### TASK GOAL
Repeat what the lines below say, word for word, and skip every image.

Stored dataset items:
⟨

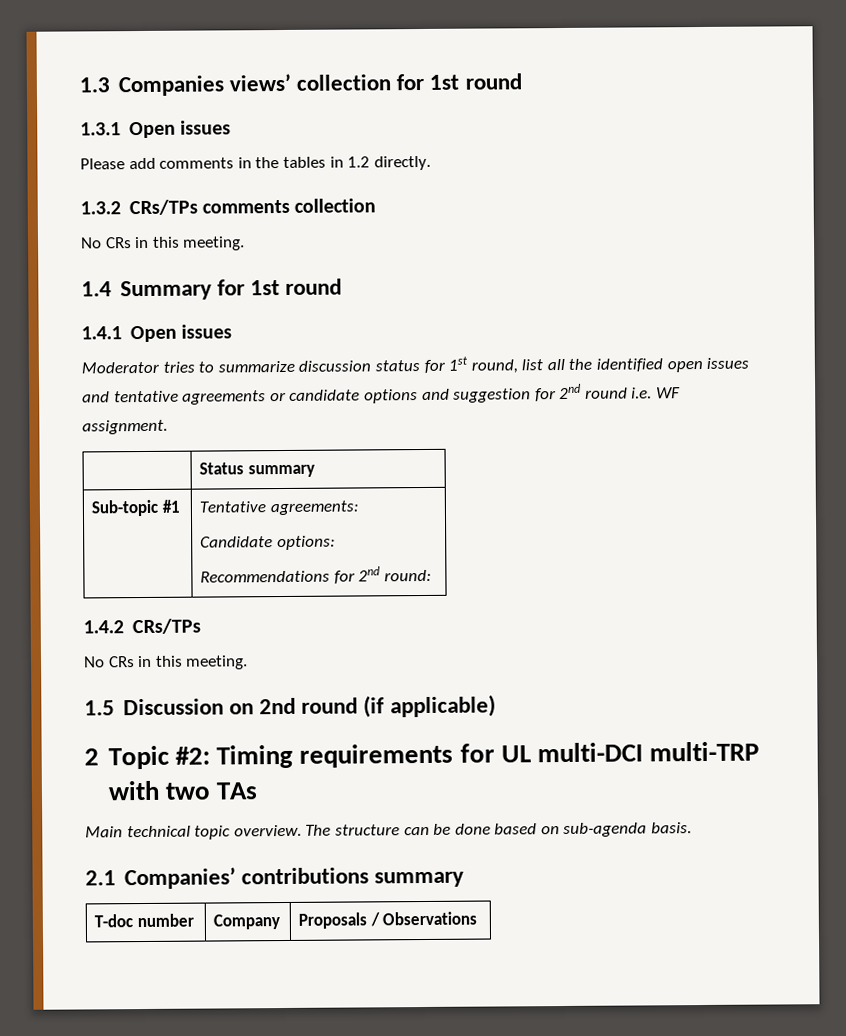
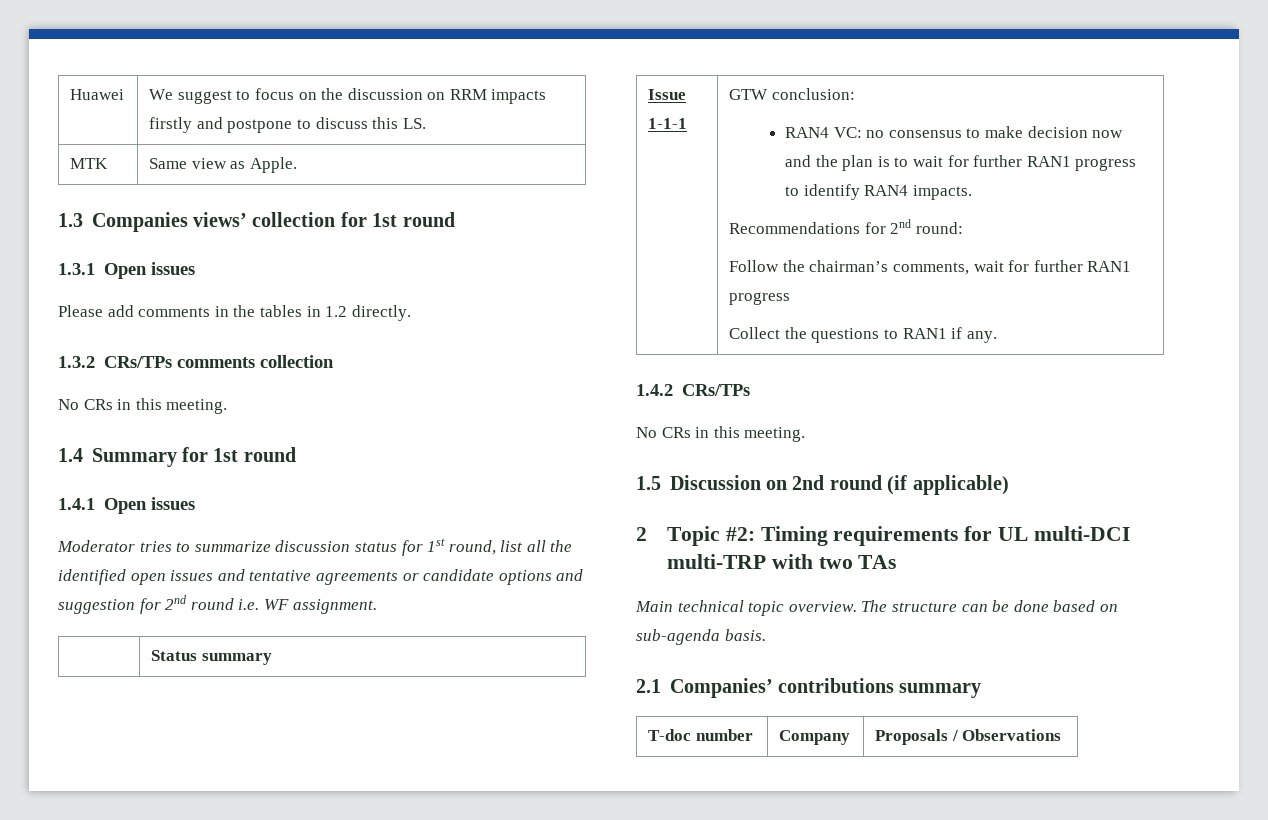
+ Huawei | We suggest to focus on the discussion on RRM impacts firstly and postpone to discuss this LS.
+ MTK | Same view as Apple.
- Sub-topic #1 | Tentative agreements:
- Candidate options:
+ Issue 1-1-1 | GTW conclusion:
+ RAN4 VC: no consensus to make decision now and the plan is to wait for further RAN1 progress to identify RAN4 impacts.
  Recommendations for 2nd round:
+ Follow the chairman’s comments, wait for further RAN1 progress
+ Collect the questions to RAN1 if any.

⟩

### ANSWER FOR THE TASK
+ Huawei | We suggest to focus on the discussion on RRM impacts firstly and postpone to discuss this LS.
+ MTK | Same view as Apple.
- Sub-topic #1 | Tentative agreements:
- Candidate options:
+ Issue 1-1-1 | GTW conclusion:
+ RAN4 VC: no consensus to make decision now and the plan is to wait for further RAN1 progress to identify RAN4 impacts.
  Recommendations for 2nd round:
+ Follow the chairman’s comments, wait for further RAN1 progress
+ Collect the questions to RAN1 if any.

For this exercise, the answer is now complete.